Ces déclarations m’amenèrent à poser de nombreuses questions. Il connaissait le soleil de minuit. Je lui parlai de ce phénomène, mais il trouva banal ce cycle solaire. J’essayai de me mettre à sa place. Malheureusement, je ne possédais pas suffisamment d’éléments sur son univers.
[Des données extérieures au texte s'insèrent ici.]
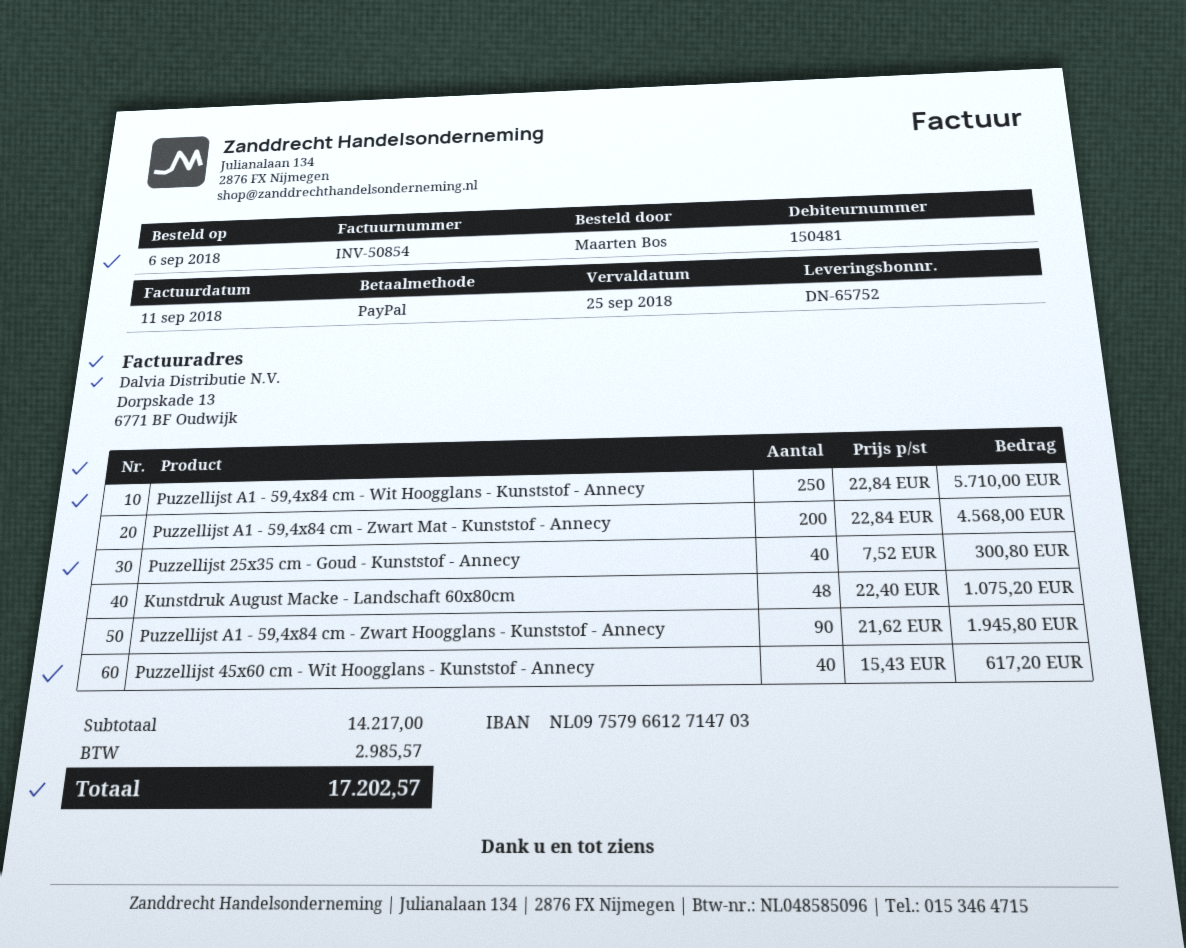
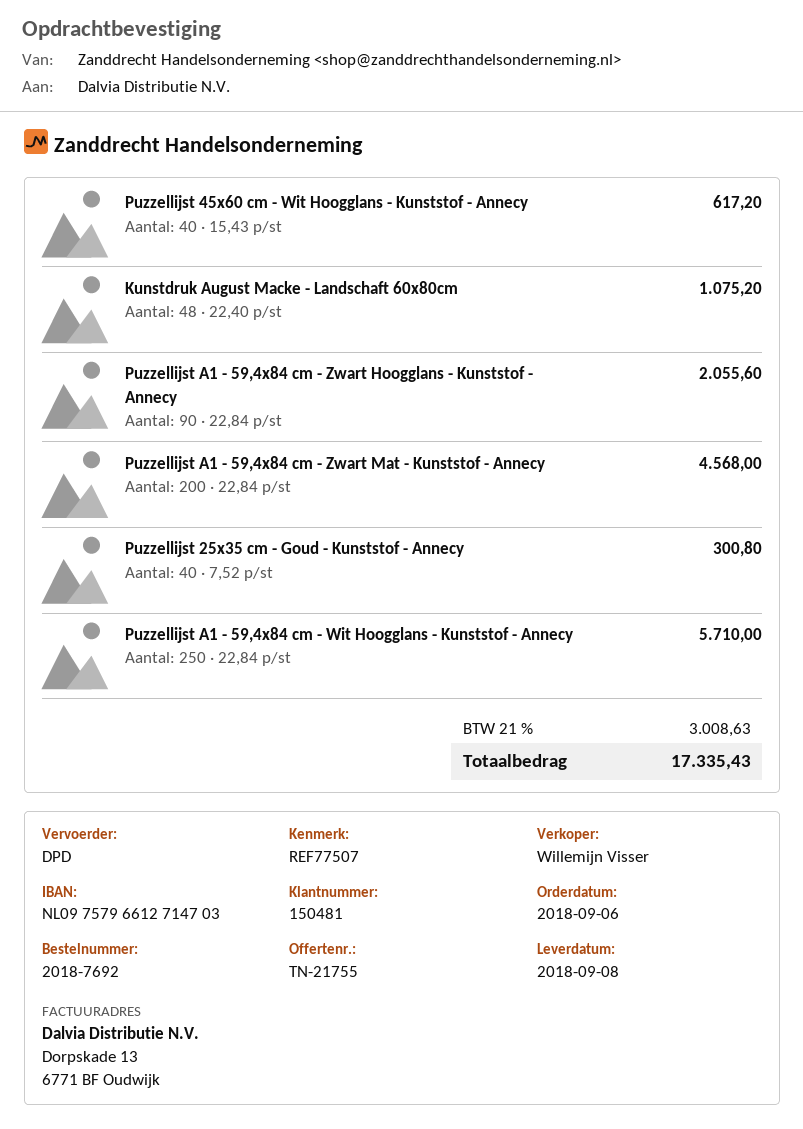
Puzzellijst A1 - 59,4x84 cm - Zwart Hoogglans - Kunststof - Annecy: 90 x 21.62 = 1945.80 -> 90 x 22.84 = 2055.60
tax: 2985.57 -> 3008.63
total: 17202.57 -> 17335.43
Je réfléchis longtemps à l’ordonnancement des huit astres. La difficulté résidait dans le schéma. Je raisonnais sur des bases académiques pour répondre à une situation inédite. Mon obsession alimentait le casse-tête. Seul l’expatrié pouvait dénouer l’écheveau inextricable de ma pensée. Mon impuissance lui fit de la peine, aussi il reprit ses explications en y mettant plus de pédagogie.
Je compris enfin ce qu’il voulait me dire. Nous n’étions plus dans la même dimension. L’expatrié s’employa alors à réduire son univers. Nous réussîmes à miniaturiser son monde et il devint plus petit qu’un grain de sable. Une ampoule de lampe torche représentait un soleil, voici que je me hissais à sa hauteur.
L’expatrié m’obligeait à revoir mon raisonnement. Il m’entraînait sur une route particulière. Il me guidait sur un chemin initiatique. Ici, commençait une autre quête. Il souhaitait me parler des fondements des sociétés humaines. Je pris peur face à la force de son intelligence. Malgré le rétrécissement des soleils, j’admis qu’il évoluait à un niveau supérieur.
L’étude du pouvoir, de la vanité, de la religion, de la hiérarchie nous permet d’éviter de commettre des atrocités. Il aborda ces thèmes à sa manière. Il commença par m’expliquer le but recherché. Ensuite, il me commenta les enseignements qu’il avait tiré de son observation et je reconnus le bien-fondé de son analyse. Il lamina le pouvoir sous toutes ses formes. La vanité engendrait le conflit, il fallait l’éradiquer. La religion, sous un emballage de bonté, représentait l’asservissement. La hiérarchie créait d’autres sentiments pervers, l’ambition et la jalousie arrivaient en tête. Je dus admettre que son jugement éclaira mon esprit d’une lumière plus profonde.
Nous n’utilisions pas le langage au sens où on l’entend généralement. Nous communiquions par ondes en permanence. Nos pensées étaient communes, nombreuses et simultanées. Je ne savais pas comment restituer nos propos sur mes cahiers à spirales. Ainsi, je décidai d’écrire les mots de l’expatrié.
Il ne m’avait jamais parlé de ses semblables. Je ne parvenais pas à imaginer des contemporains débitant un flot ininterrompu de phrases et encore moins un continent émettant une opinion identique au même instant. Je reconnus ma faiblesse, l’expatrié s’avérait supérieur à n’importe lequel d’entre nous.
Il me lâcha une nouvelle information qui me déclencha une migraine. Je dus m’employer pour décortiquer le sens que l’expatrié lui donnait. Il me déclara qu’ici-bas, sur terre, leurs missions étaient temporaires à l’inverse de leurs existences. J’en déduisis qu’il possédait l’immortalité et qu’il existait d’autres expatriés à proximité. Cette révélation revêtit un double aspect et j’éprouvais un mélange d’intérêt et de crainte.
Je compris l’intelligence des expatriés. Ils savaient que mes divulgations éventuelles ne pourraient être validées. Leur choix était judicieux. J’hésitais, je n’arrivais pas à affirmer avec certitude leur dessein. À ce stade de notre relation, l’angoisse prit le dessus. L’expatrié perçut ce changement. Il préféra revenir sur des sujets qui ne portaient pas le germe du quiproquo. Il m’accorda un repos bien mérité. Je dormis plus de douze heures d’affilée. Mes nerfs avaient été mis à rude épreuve.